Saturday 24 October 2009

DRH Domain Name Fail

I was just wondering where next year's Digital Resources in the Humanities and Arts conference was going to be next year - sadly I missed the Dublin conference this year as I had a friend's wedding in the diary so didnt hear the announcement about 2010 - but it surprised me I couldnt find the DRH website anywhere.

My mug from DRH 99 clearly says the URL is http://www.drh.org.uk/. Jump to the link to see where that takes you now.

Sigh. When the Digital Humanities community cant do something like renew a domain name....

I would ping the secretary to tell them, but I dont know who it is, as the website is down.

And if anyone knows where DRHA 2010 will be, and when, let me know.

Update; Lou Burnard (who is currently secretary) says DRHA 2010 will be at Brunel, London. London-tastic for the digital humanities this year!



Wednesday 21 October 2009

Complicated Links Between Things


One of the things I've been working on, behind the scenes, includes grant writing. I've been involved with four grants in the past two weeks. Which reminded me, today, of the brilliant work of the artist David Shrigley, who aims to articulate complicated links between things in his cartoons. This is a good map of how my brain feels just now.

Tuesday 6 October 2009

REF Madness

Excellent column by David Mitchell over at the Observer regarding the madness of the proposed Research Excellent Framework and how it relates to arts and humanities research:
...this greater emphasis on making academics justify their work in terms that results-obsessed government bodies will understand is worrying.

And that's where the talk of research of social value comes in. It's a sop to the arts side.
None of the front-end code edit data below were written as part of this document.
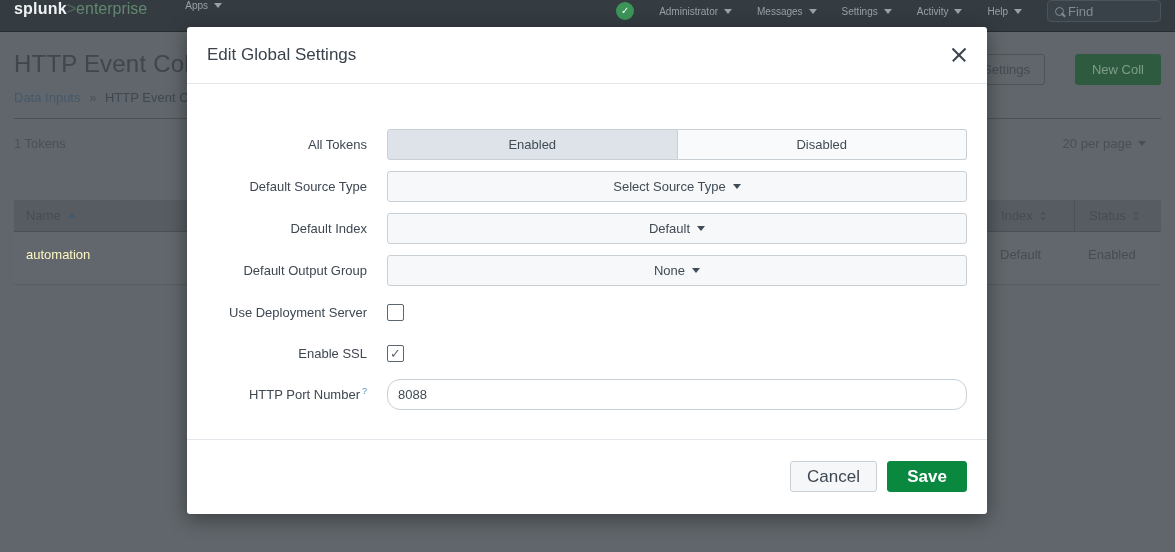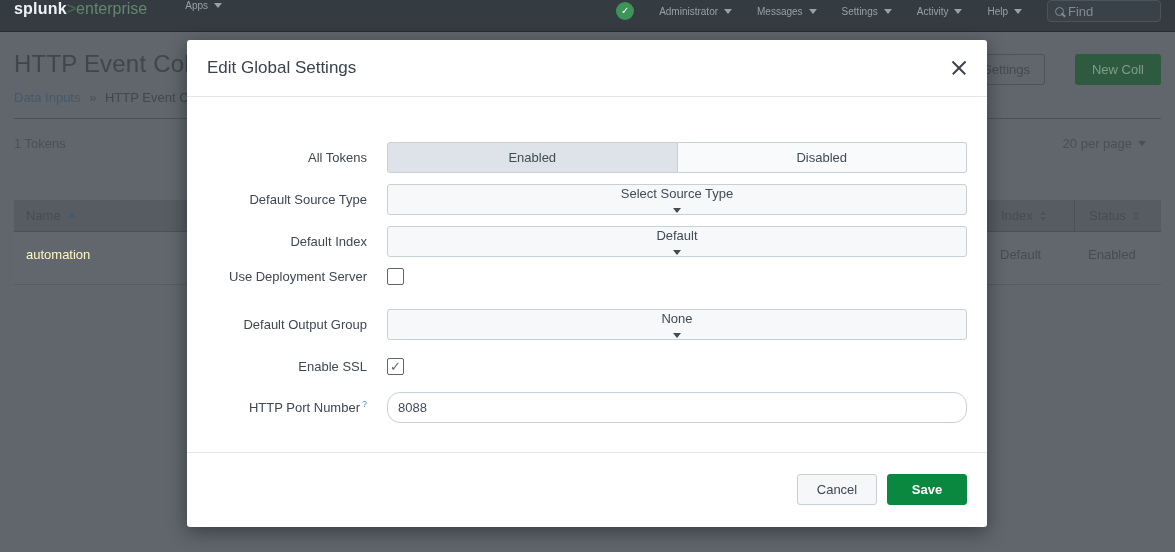"Edit Global Settings" .modal { top: 40px -> 27px }
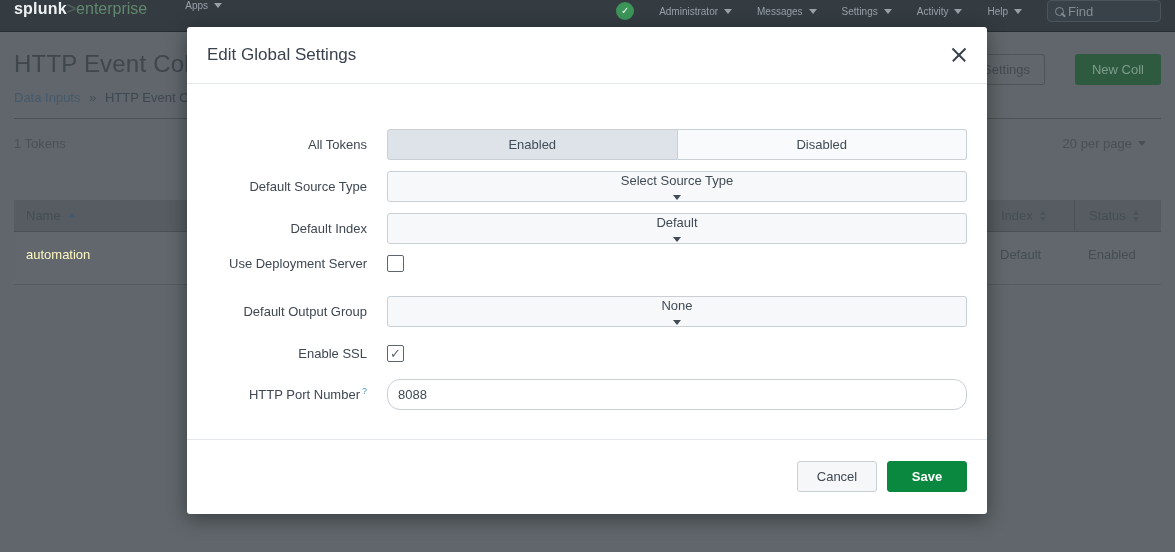"Select Source Type" .dropdown { flex-direction: column -> none }
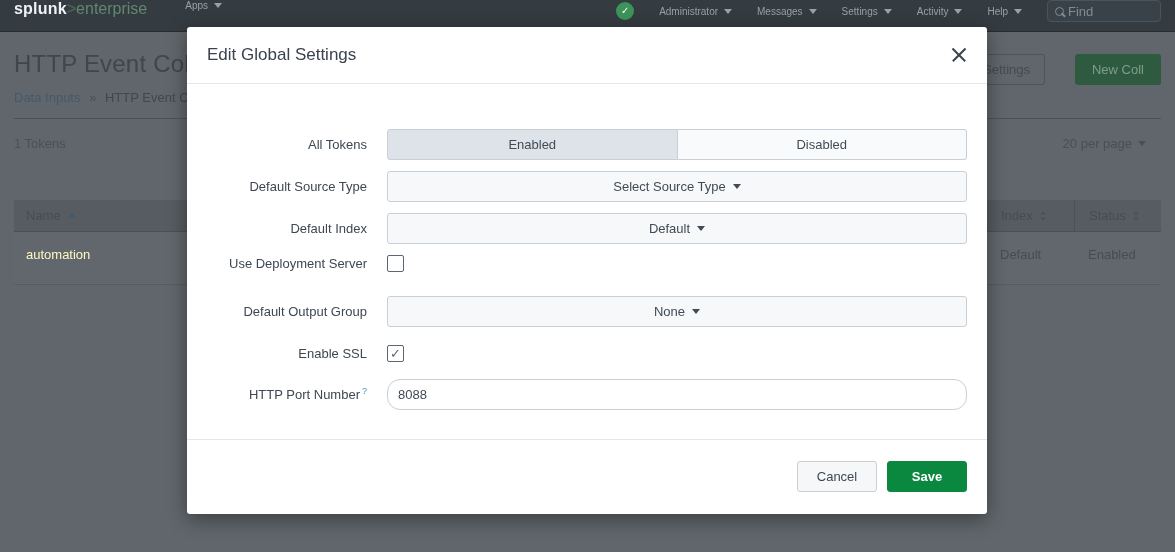"Use Deployment Server" div.form-row { order: before "Default Output Group" -> after "Default Output Group" }
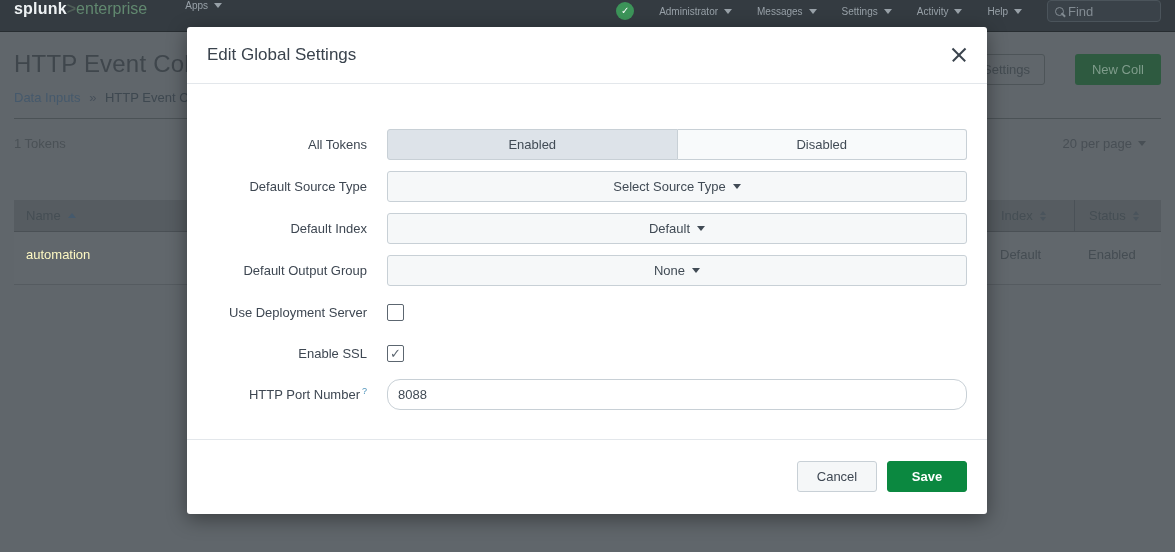"Cancel" .btn { font-size: 13px -> 17px }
They're trying to find a way to quantify the usefulness of a greater insight into paintings, books or historical events because they know they're not of much economic value, other than to get the odd documentary commissioned, but have a vague memory of someone saying at a dinner that they mattered. They're trying to squeeze them into a plus column in their new spreadsheet of learning. Well, if that's their only way of according knowledge worth, then they're the wrong people to be making the decisions.

What separates us from the beasts, apart from fire, laughter, depression and guilt about killing the odd beast, is our curiosity. We've advanced as a species because we've wanted to find things out, regardless of whether we thought it useful. We looked at the sky and wondered what was going on – that's why, for better or worse, we've got DVD players, ventilators, nuclear weapons, global warming, poetry and cheese string. And it's for better, by the way.

The Research Excellence Framework is starting to ask what sorts of curiosity our culture can afford, and that scares me even more than the demise of the silly survey because it strikes at the heart of what it means to be civilised, to have instincts other than survival. If academic endeavour had always been vetted in advance for practicality, we wouldn't have the aeroplane or the iPhone, just a better mammoth trap.